╔══

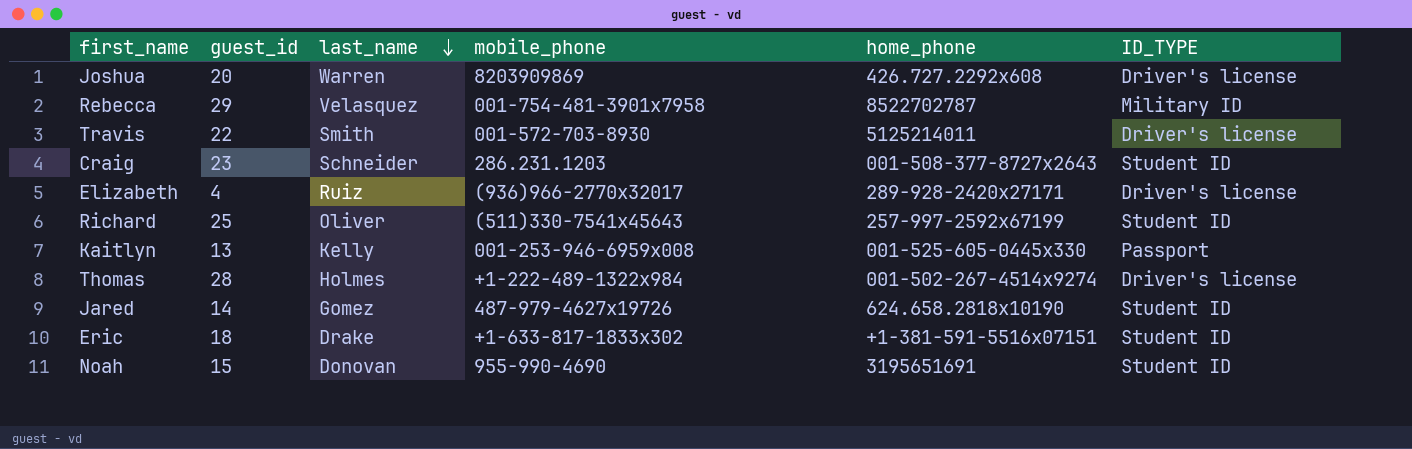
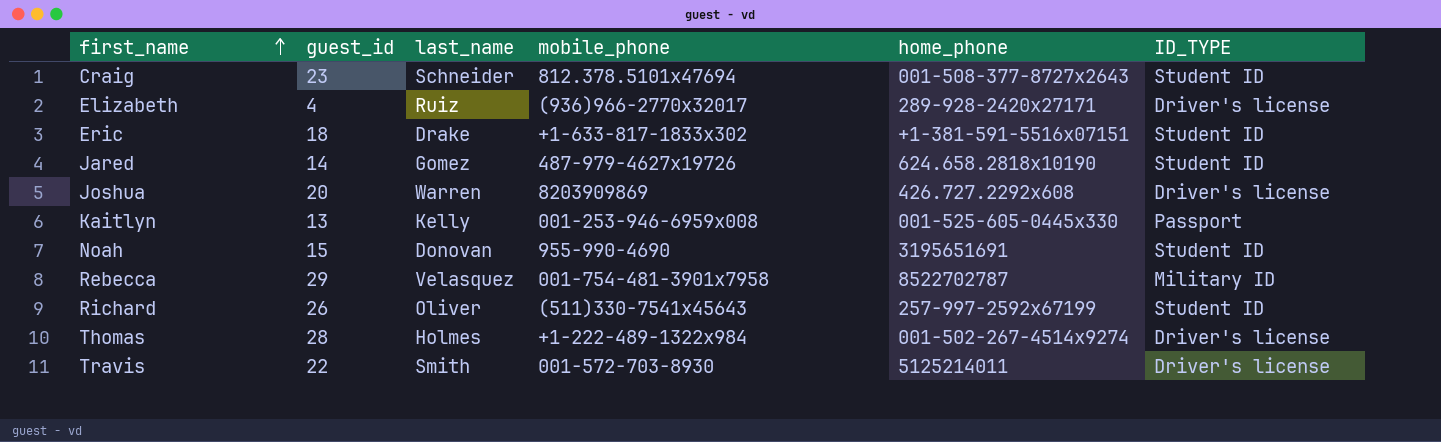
row order: last_name descending -> first_name ascending
Craig | mobile_phone: 286.231.1203 -> 812.378.5101x47694
Richard | guest_id: 25 -> 26

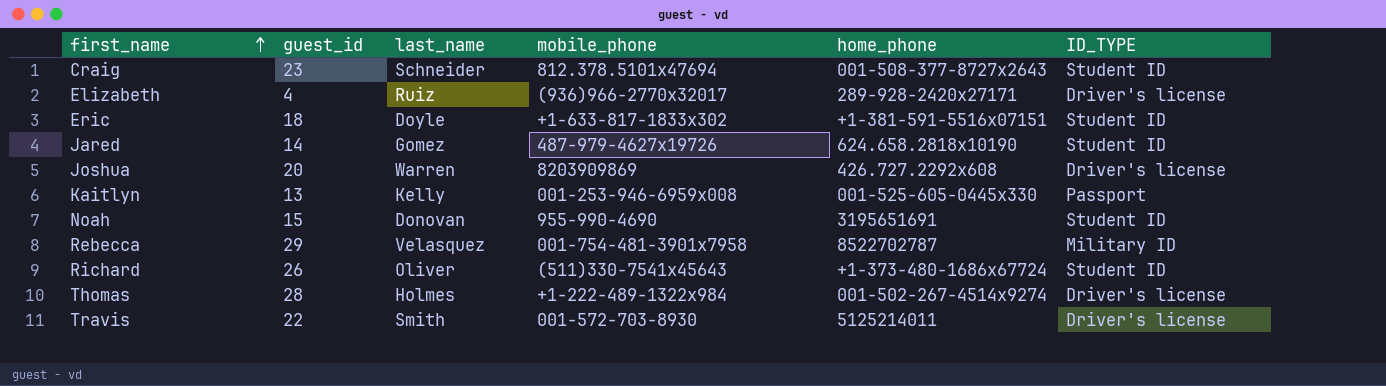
Eric | last_name: Drake -> Doyle
Richard | home_phone: 257-997-2592x67199 -> +1-373-480-1686x67724

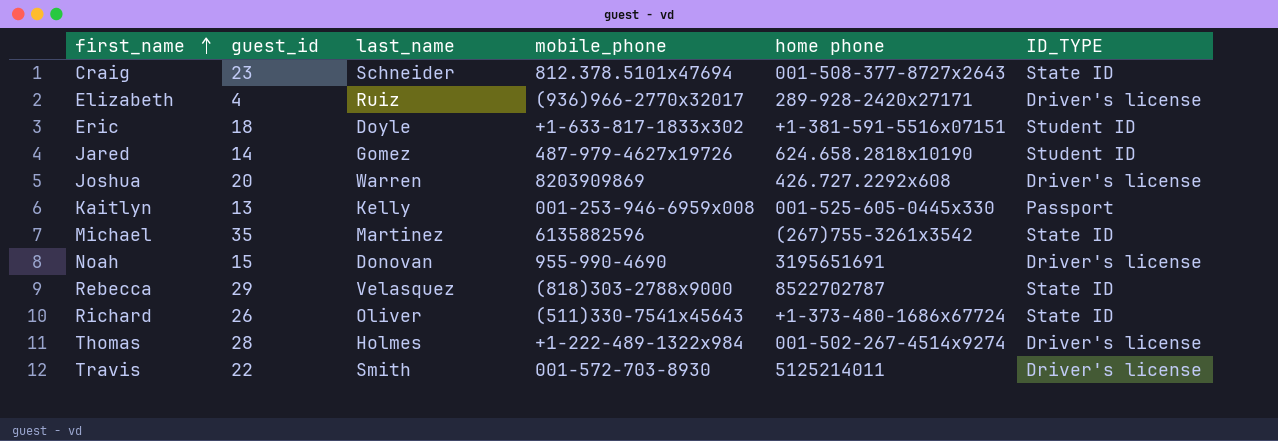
column name: home_phone -> home phone
Craig | ID_TYPE: Student ID -> State ID
row Michael: none -> 35 | Martinez | 6135882596 | (267)755-3261x3542 | State ID
Noah | ID_TYPE: Student ID -> Driver's license
Rebecca | mobile_phone: 001-754-481-3901x7958 -> (818)303-2788x9000
Rebecca | ID_TYPE: Military ID -> State ID
Richard | ID_TYPE: Student ID -> State ID

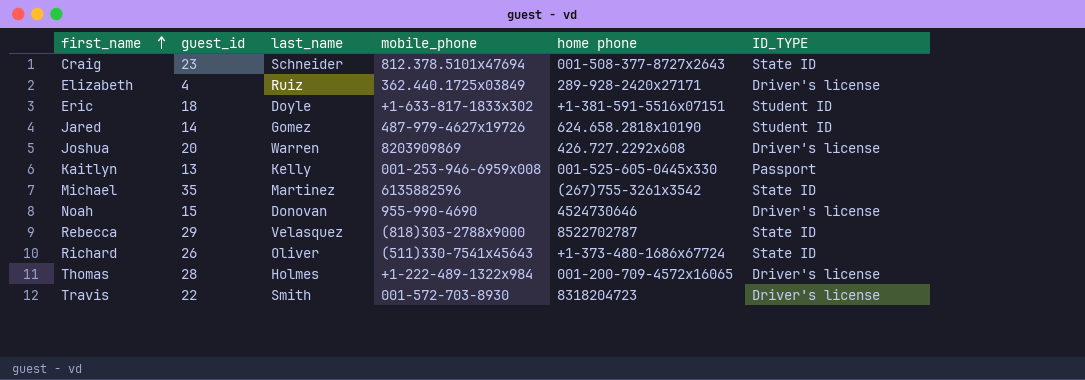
Elizabeth | mobile_phone: (936)966-2770x32017 -> 362.440.1725x03849
Noah | home phone: 3195651691 -> 4524730646
Thomas | home phone: 001-502-267-4514x9274 -> 001-200-709-4572x16065
Travis | home phone: 5125214011 -> 8318204723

╚══

[What you have to do] The data above must be copied exactly. Leave out the pictures.

[Task result]
row order: last_name descending -> first_name ascending
Craig | mobile_phone: 286.231.1203 -> 812.378.5101x47694
Richard | guest_id: 25 -> 26

Eric | last_name: Drake -> Doyle
Richard | home_phone: 257-997-2592x67199 -> +1-373-480-1686x67724

column name: home_phone -> home phone
Craig | ID_TYPE: Student ID -> State ID
row Michael: none -> 35 | Martinez | 6135882596 | (267)755-3261x3542 | State ID
Noah | ID_TYPE: Student ID -> Driver's license
Rebecca | mobile_phone: 001-754-481-3901x7958 -> (818)303-2788x9000
Rebecca | ID_TYPE: Military ID -> State ID
Richard | ID_TYPE: Student ID -> State ID

Elizabeth | mobile_phone: (936)966-2770x32017 -> 362.440.1725x03849
Noah | home phone: 3195651691 -> 4524730646
Thomas | home phone: 001-502-267-4514x9274 -> 001-200-709-4572x16065
Travis | home phone: 5125214011 -> 8318204723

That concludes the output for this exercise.